§ **PROBLEM REQUIREMENTS**: Please give all of the data again, character for character, and drop the pictures.
--- TASK INPUT Enclosed Below ---
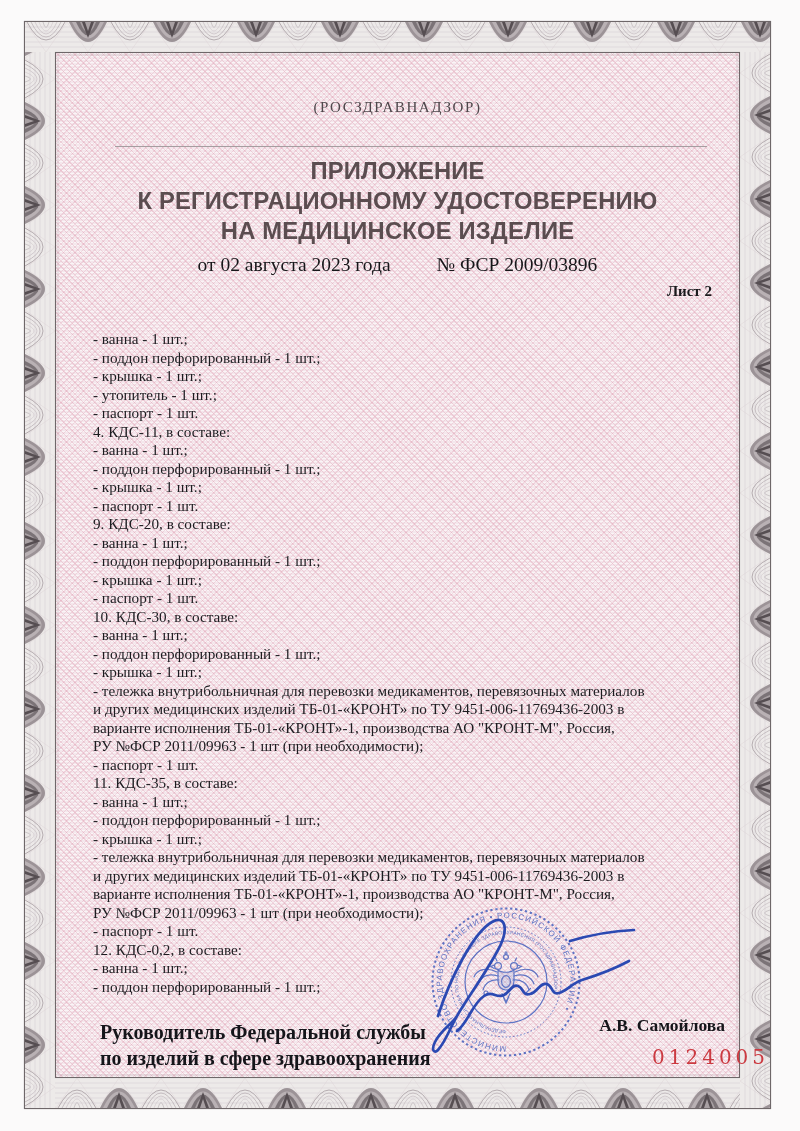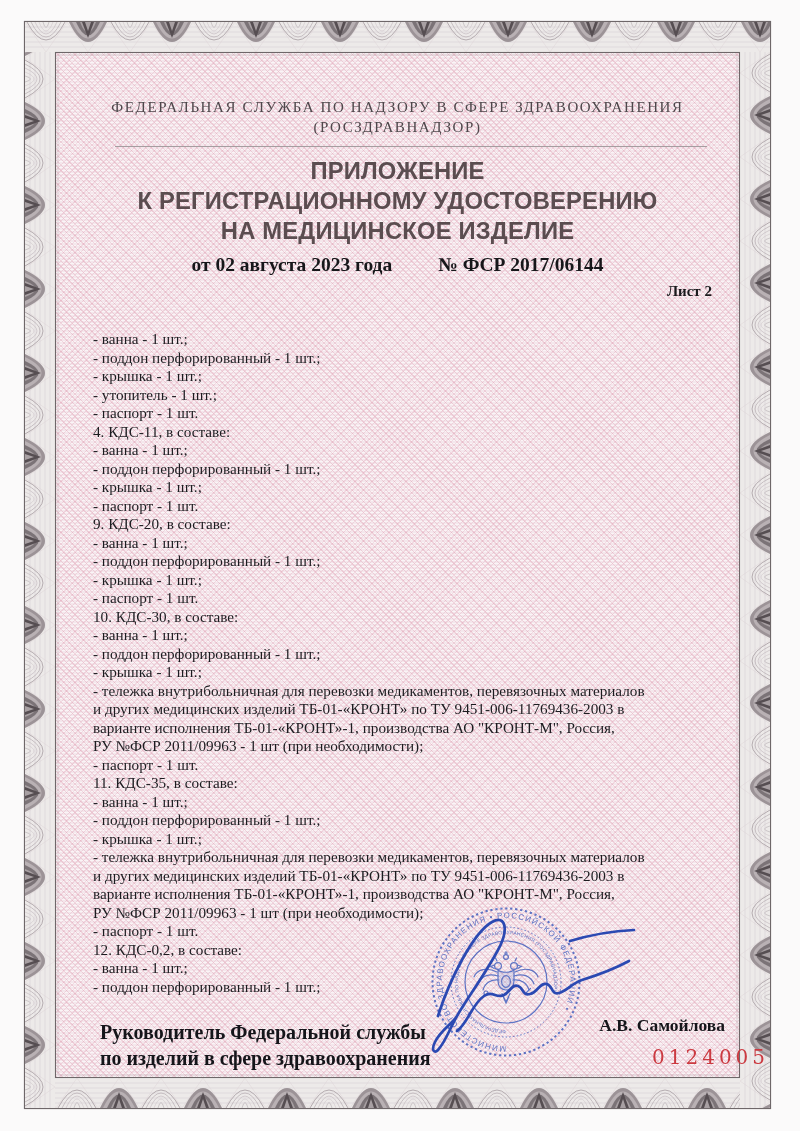--- a/index.html
+++ b/index.html
@@ -102,7 +102,6 @@
   </svg>
 
   <div class="abs center-col agency">
-    <div>ФЕДЕРАЛЬНАЯ СЛУЖБА ПО НАДЗОРУ В СФЕРЕ ЗДРАВООХРАНЕНИЯ</div>
     <div>(РОСЗДРАВНАДЗОР)</div>
   </div>
 

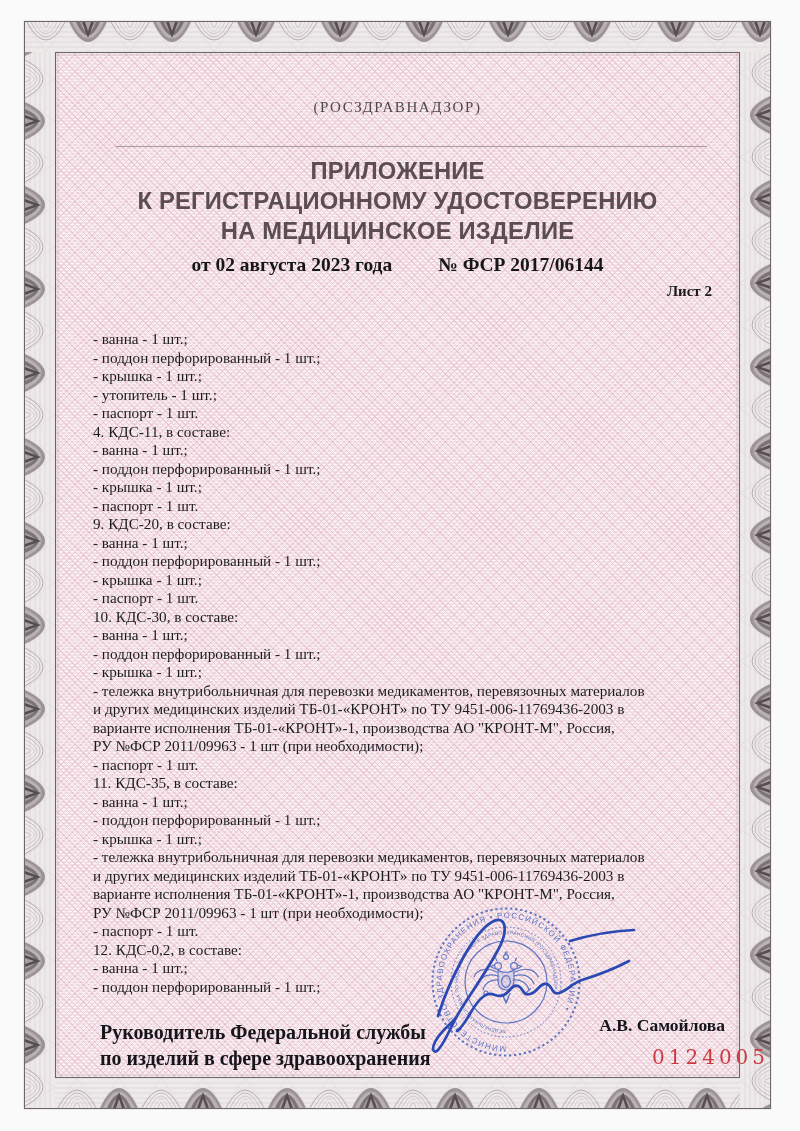--- a/index.html
+++ b/index.html
@@ -37,7 +37,7 @@
   .dateline{
     top:254px;left:56px;width:683px;
     display:flex;justify-content:center;gap:46px;
-    font-weight:bold;font-size:19.5px;color:#17171a;
+    font-weight:normal;font-size:19.5px;color:#17171a;
   }
   .sheet{top:283px;right:88px;font-weight:bold;font-size:15px;color:#1a1a1d;}
   .body-list{

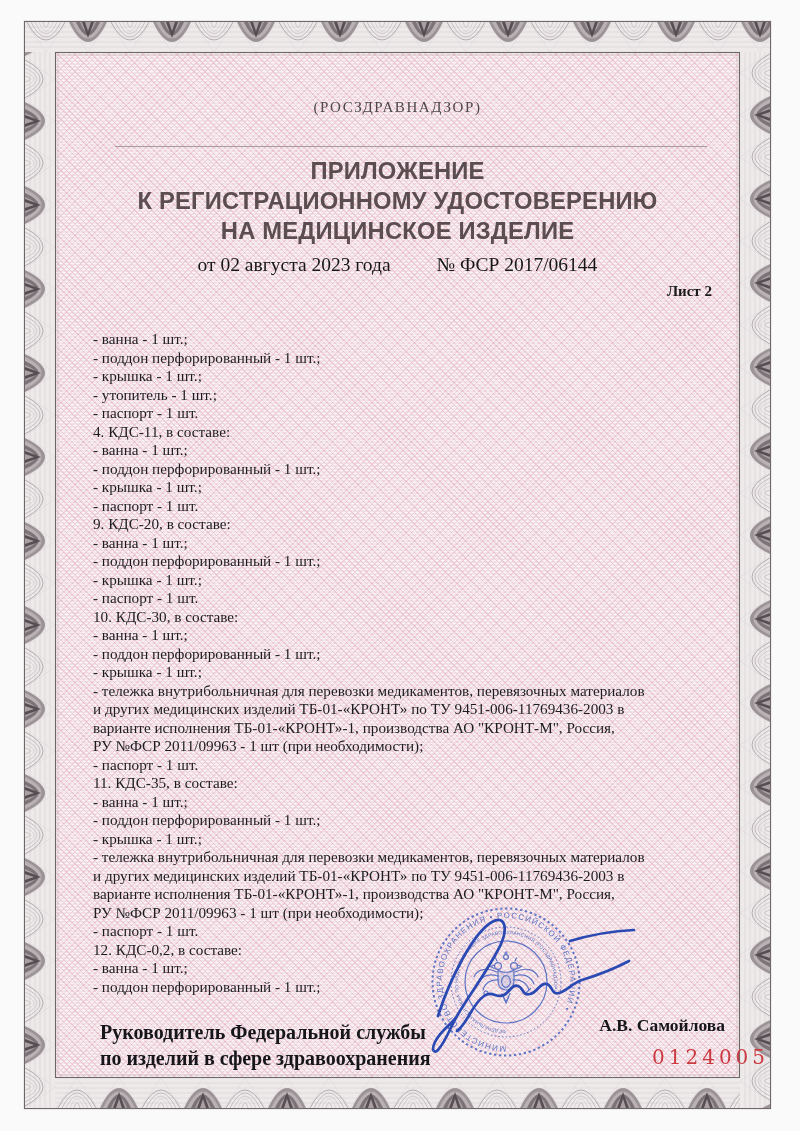--- a/index.html
+++ b/index.html
@@ -115,7 +115,7 @@
 
   <div class="abs dateline">
     <span>от  02 августа 2023 года</span>
-    <span>№  ФСР 2017/06144</span>
+    <span>№  ФСР 2009/03896</span>
   </div>
 
   <div class="abs sheet">Лист 2</div>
--- End of Enclosed TASK INPUT ---
§ **REPLY TO THE EXERCISE**:
--- a/index.html
+++ b/index.html
@@ -102,7 +102,6 @@
   </svg>
 
   <div class="abs center-col agency">
-    <div>ФЕДЕРАЛЬНАЯ СЛУЖБА ПО НАДЗОРУ В СФЕРЕ ЗДРАВООХРАНЕНИЯ</div>
     <div>(РОСЗДРАВНАДЗОР)</div>
   </div>
 

--- a/index.html
+++ b/index.html
@@ -37,7 +37,7 @@
   .dateline{
     top:254px;left:56px;width:683px;
     display:flex;justify-content:center;gap:46px;
-    font-weight:bold;font-size:19.5px;color:#17171a;
+    font-weight:normal;font-size:19.5px;color:#17171a;
   }
   .sheet{top:283px;right:88px;font-weight:bold;font-size:15px;color:#1a1a1d;}
   .body-list{

--- a/index.html
+++ b/index.html
@@ -115,7 +115,7 @@
 
   <div class="abs dateline">
     <span>от  02 августа 2023 года</span>
-    <span>№  ФСР 2017/06144</span>
+    <span>№  ФСР 2009/03896</span>
   </div>
 
   <div class="abs sheet">Лист 2</div>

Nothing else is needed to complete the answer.